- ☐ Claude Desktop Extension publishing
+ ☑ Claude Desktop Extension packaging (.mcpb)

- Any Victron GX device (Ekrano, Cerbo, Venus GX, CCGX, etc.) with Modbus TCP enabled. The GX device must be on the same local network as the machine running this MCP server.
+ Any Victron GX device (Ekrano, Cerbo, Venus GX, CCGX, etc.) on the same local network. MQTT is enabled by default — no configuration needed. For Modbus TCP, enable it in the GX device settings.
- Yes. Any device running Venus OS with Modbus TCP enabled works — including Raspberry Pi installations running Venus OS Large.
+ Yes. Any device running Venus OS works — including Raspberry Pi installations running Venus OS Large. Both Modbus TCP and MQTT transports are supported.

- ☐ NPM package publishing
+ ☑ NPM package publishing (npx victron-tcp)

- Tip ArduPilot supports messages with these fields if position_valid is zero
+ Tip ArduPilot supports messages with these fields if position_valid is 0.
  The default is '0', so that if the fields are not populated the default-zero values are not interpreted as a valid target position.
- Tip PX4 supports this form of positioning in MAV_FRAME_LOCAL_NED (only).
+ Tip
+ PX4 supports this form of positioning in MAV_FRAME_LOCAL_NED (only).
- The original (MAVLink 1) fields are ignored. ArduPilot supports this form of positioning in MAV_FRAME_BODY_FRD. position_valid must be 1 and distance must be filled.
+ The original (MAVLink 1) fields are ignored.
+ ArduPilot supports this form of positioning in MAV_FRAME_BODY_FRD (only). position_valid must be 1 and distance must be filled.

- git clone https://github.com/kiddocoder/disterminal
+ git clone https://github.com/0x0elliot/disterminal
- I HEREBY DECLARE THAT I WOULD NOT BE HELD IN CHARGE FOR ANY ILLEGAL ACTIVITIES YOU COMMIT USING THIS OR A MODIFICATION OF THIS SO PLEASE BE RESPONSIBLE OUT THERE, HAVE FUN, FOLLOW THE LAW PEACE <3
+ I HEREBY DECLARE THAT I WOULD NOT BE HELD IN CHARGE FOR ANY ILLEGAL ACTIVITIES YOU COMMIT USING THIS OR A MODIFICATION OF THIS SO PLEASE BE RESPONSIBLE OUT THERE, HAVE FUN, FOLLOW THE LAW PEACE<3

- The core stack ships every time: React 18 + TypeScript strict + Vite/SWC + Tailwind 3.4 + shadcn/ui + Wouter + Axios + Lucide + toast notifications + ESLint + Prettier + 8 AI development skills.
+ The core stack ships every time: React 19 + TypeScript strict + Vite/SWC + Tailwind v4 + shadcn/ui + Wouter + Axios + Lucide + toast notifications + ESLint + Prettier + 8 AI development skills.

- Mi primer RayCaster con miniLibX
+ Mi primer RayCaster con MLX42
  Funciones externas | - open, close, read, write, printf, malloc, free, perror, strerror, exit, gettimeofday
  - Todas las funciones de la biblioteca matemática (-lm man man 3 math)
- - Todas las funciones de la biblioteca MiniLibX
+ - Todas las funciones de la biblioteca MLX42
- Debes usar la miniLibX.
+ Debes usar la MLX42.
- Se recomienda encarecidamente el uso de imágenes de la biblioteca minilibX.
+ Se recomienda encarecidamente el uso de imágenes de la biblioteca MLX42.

YOUR INSTRUCTIONS ->
Each line of the records that contains the string "Todas" must be copied.

OUTPUT FOR THIS EXERCISE ->
  - Todas las funciones de la biblioteca matemática (-lm man man 3 math)
- - Todas las funciones de la biblioteca MiniLibX
+ - Todas las funciones de la biblioteca MLX42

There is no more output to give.